The information presented in this document is for informational purposes only and may contain technical inaccuracies, omissions, and typographical errors. The information contained herein is subject to change and may be rendered inaccurate for many reasons, including but not limited to product and roadmap changes, component and motherboard versionchanges, new model and/or product releases, product differences between differing manufacturers, software changes, BIOS flashes, firmware upgrades, or the like. Any computer system has risks of security vulnerabilities that cannot be completely prevented or mitigated.AMD assumes no obligation to update or otherwise correct or revise this information. However, AMD reserves the right to revise this information and to make changes from time to time to the content hereof without obligation of AMD to notify any person of such revisions or changes.THIS INFORMATION IS PROVIDED β€˜AS IS.” AMD MAKES NO REPRESENTATIONS OR WARRANTIES WITH RESPECT TO THE CONTENTS HEREOF AND ASSUMES NO RESPONSIBILITY FOR ANY INACCURACIES, ERRORS, OR OMISSIONS THAT MAY APPEAR IN THIS INFORMATION. AMD SPECIFICALLY DISCLAIMS ANY IMPLIED WARRANTIES OF NON-INFRINGEMENT, MERCHANTABILITY, OR FITNESS FOR ANY PARTICULAR PURPOSE. IN NO EVENT WILL AMD BE LIABLE TO ANY PERSON FOR ANY RELIANCE, DIRECT, INDIRECT, SPECIAL, OR OTHER CONSEQUENTIAL DAMAGES ARISING FROM THE USE OF ANY INFORMATION CONTAINED HEREIN, EVEN IF AMD IS EXPRESSLY ADVISED OF THE POSSIBILITY OF SUCH DAMAGES. AMD, the AMD Arrow logo, and combinations thereof are trademarks of Advanced Micro Devices, Inc. Other product names used in this publication are for identification purposes only and may be trademarks of their respective companies.

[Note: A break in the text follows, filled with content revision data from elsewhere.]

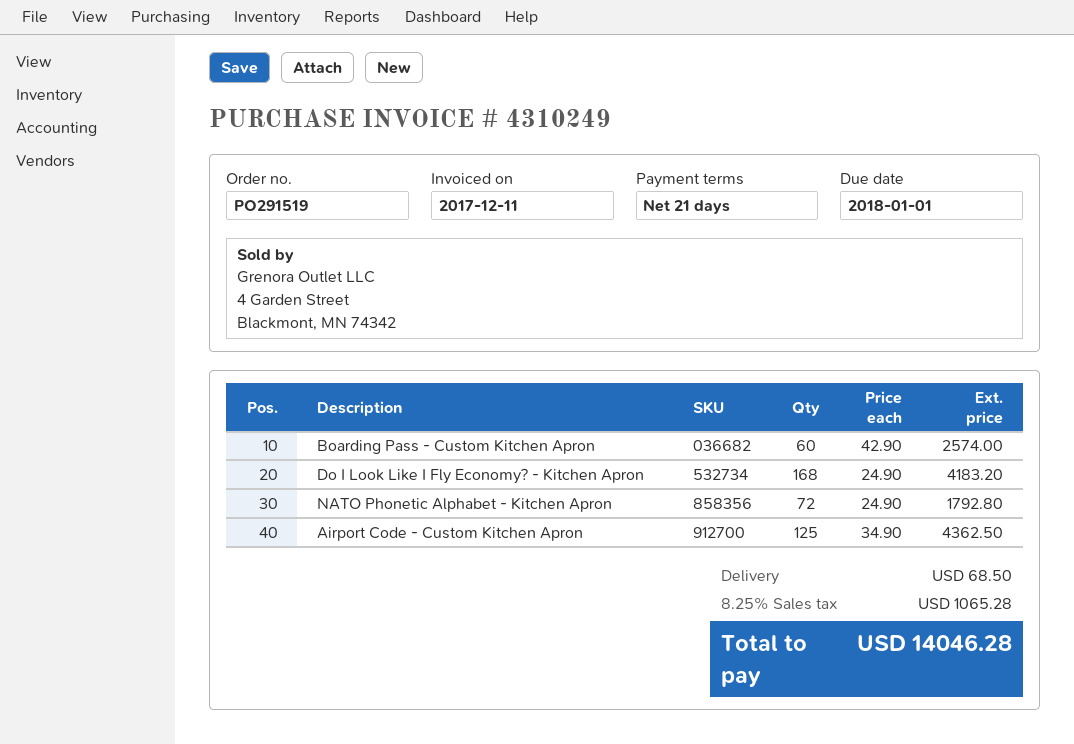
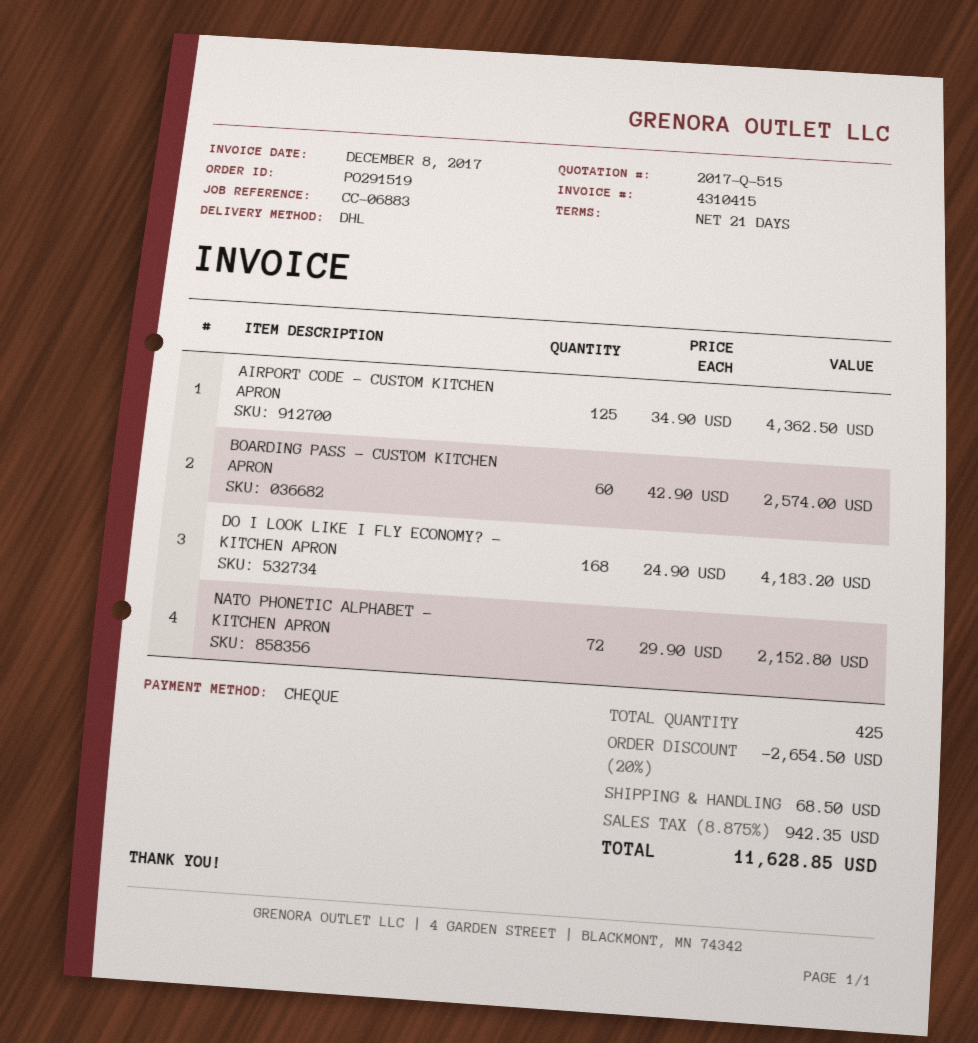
invoice number: 4310249 -> 4310415
invoice date: 2017-12-11 -> 2017-12-08
NATO Phonetic Alphabet - Kitchen Apron: 72 x 24.90 = 1792.80 -> 72 x 29.90 = 2152.80
discount: none -> 20% = 2654.50
tax: 8.25% = 1065.28 -> 8.875% = 942.35
total: 14046.28 -> 11628.85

Β© 2025 Advanced Micro Devices, Inc. All Rights Reserved.

Table of Contents

Prerequisites

  • Docker installed and running
  • Python 3.9 or higher
  • GPU drivers (AMD ROCm or NVIDIA CUDA)

Quick Start

  1. Clone the repository:

    git clone <repository-url>
    cd MAD
  2. Install dependencies:

    pip install -r requirements.txt
  3. Run a model:

    madengine run --tags pyt_huggingface_bert

Usage Guide

Running Models

The madengine CLI ROCm/madengine provides a simple interface for running models locally. All models defined in models.json can be executed on a Docker host to collect performance results.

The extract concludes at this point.